Maybe, but I would argue that the opposite is true. :blush: Modifying something – instead of building from scratch – can be a viable path to acquire a new skill. For example, instead of designing and building a house as a first project, one can learn the ropes on an existing home. Paint a ceiling, install laminate flooring, build an interior wall, tear another one down, and so on.

As I touched on earlier, we all prefer learning in different ways. The already linked resources may be balanced wrong according to your current skills and previous experiences. As I don’t know you or how you learn, it’s a bit of a challenge to recommend resources.

I’m sure of one thing: no human being is born with the skill of building Hugo Templates. :blush: I’m also pretty sure you can do this!

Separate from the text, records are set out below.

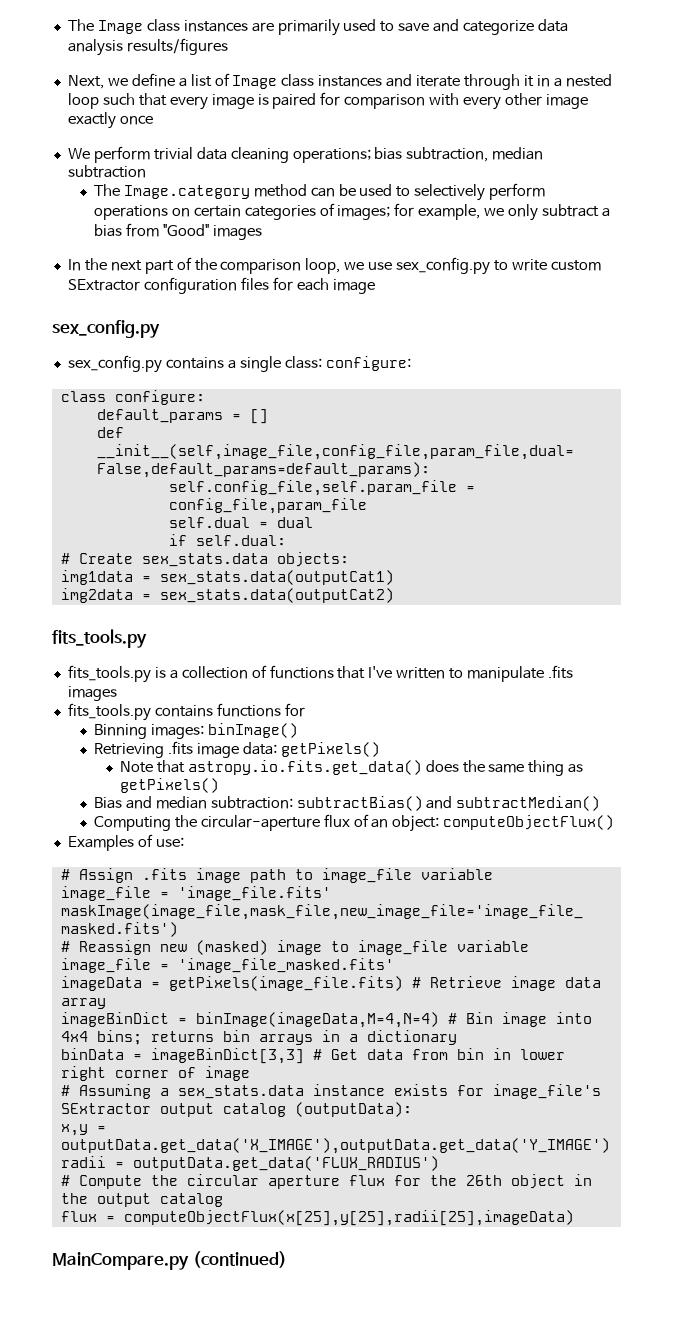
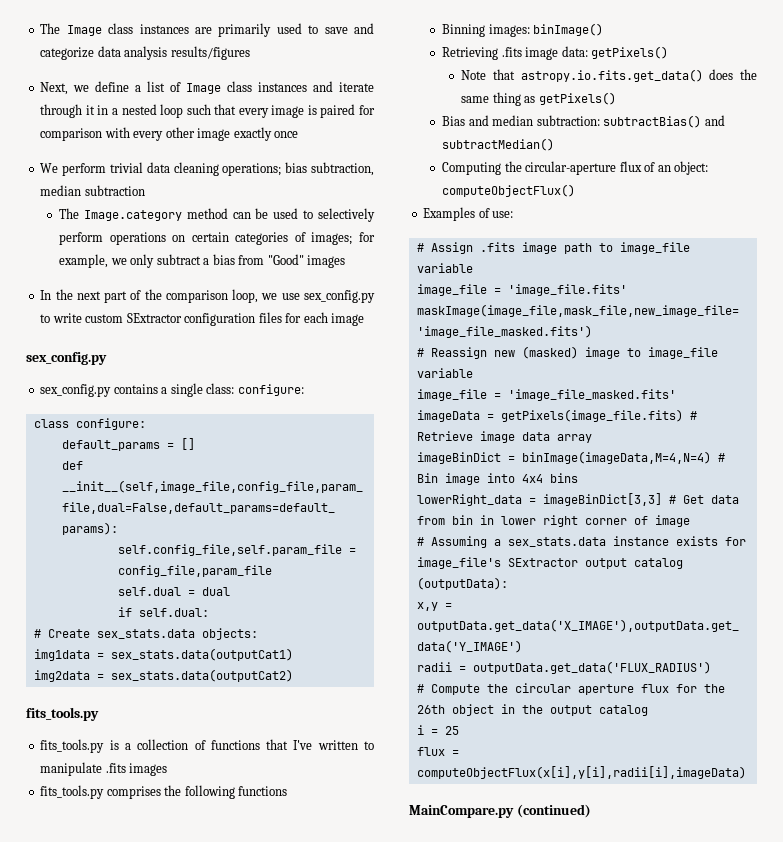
[154,703,305,717] contains functions for -> [106,785,288,799] comprises the following functions
[96,1030,457,1045] [60,1048,124,1060] bins; returns bin arrays in a dictionary // binData -> [549,473,578,483] [416,494,522,506] bins // lowerRight_data
(223, 1200) none -> [416,725,459,735] // i = 25
[123,1210,574,1226] computeObjectFlux(x[25],y[25],radii[25],imageData) -> [416,766,746,779] computeObjectFlux(x[i],y[i],radii[i],imageData)

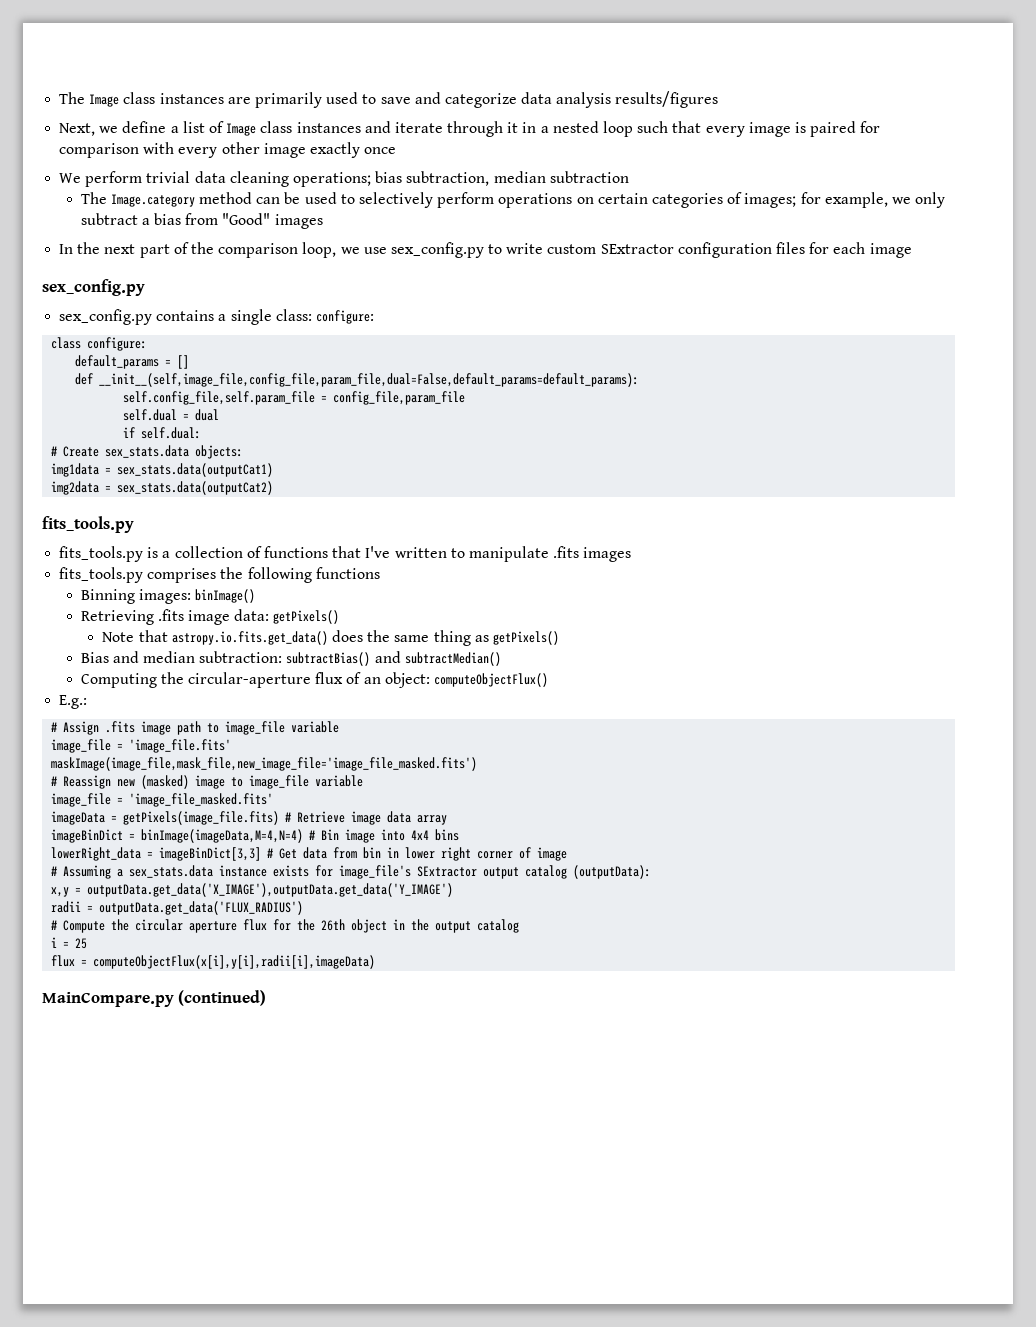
[423,207,514,221] Examples of use: -> [59,695,88,709] E.g.:

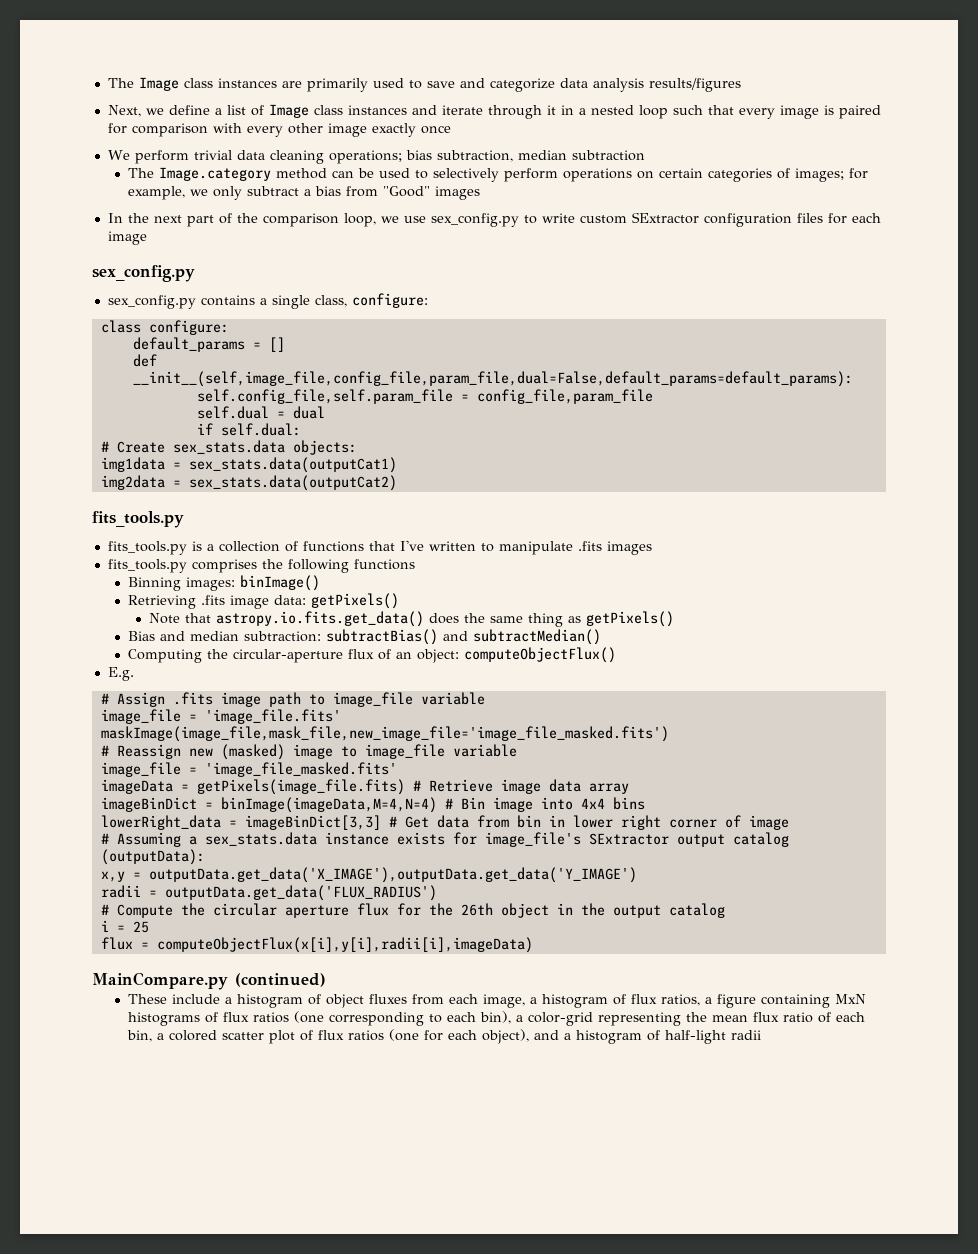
[275,309,312,321] class: -> [314,295,347,307] class,
[59,695,88,709] E.g.: -> [107,667,134,681] E.g.
(267, 998) none -> [128,994,867,1008] [128,1011,866,1026] [127,1029,762,1044] // These include a histogram of object fluxes from each image, a histogram of flux ratios, a figure containing MxN histograms of flux ratios (one corresponding to each bin), a color-grid representing the mean flux ratio of each bin, a colored scatter plot of flux ratios (one for each object), and a histogram of half-light radii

But you can also ask yourself: is this something I need to or want to learn? What’s the goal? Is it to learn something new and have fun doing it? Or is it to have a page listing your blog posts in chronological order?

If it’s the latter: you could just have someone else do it for you.

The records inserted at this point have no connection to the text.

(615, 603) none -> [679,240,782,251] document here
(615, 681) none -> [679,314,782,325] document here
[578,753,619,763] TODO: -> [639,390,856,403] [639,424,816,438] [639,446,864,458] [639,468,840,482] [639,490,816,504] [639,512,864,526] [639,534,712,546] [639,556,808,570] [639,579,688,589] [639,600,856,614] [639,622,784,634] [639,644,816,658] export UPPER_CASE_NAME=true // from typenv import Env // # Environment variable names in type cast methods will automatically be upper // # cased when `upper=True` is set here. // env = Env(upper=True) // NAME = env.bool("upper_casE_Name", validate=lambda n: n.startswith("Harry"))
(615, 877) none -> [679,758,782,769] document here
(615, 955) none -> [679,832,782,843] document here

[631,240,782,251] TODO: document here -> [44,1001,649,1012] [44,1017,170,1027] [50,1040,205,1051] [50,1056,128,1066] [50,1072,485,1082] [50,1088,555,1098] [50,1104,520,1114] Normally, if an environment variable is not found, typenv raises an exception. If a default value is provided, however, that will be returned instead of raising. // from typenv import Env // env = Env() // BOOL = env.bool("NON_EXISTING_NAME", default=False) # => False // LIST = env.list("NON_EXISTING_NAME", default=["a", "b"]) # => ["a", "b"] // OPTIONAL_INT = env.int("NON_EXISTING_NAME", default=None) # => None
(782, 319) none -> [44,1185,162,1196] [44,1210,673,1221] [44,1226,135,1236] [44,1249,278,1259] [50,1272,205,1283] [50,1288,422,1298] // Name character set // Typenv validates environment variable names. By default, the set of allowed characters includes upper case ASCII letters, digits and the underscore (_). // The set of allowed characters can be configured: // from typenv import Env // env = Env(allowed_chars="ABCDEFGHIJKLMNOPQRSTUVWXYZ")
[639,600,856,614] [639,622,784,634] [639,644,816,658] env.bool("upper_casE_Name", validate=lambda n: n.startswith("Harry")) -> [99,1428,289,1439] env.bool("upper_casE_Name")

All that said, I would love to figure out what’s going on. Send over a link to the blog in question, and I will take a look.

The question rather is, is there a platform that better suits my needs? I’m not married to the idea of using micro∙blog as my sole blogging platform.

I’m a blogger, not a front end web developer. I have little interest in becoming one, since it’s rather an investment.

For starters, from a brief overview on W3Schools, I gathered one needs a computer with a windowing OS, like a Mac laptop. It just doesn’t cut it with an iPhone:

That’s contrary to my wish to reduce my dependency on digital equipment as much as possible, and why I opt for a managed blogging solution rather than rolling my own.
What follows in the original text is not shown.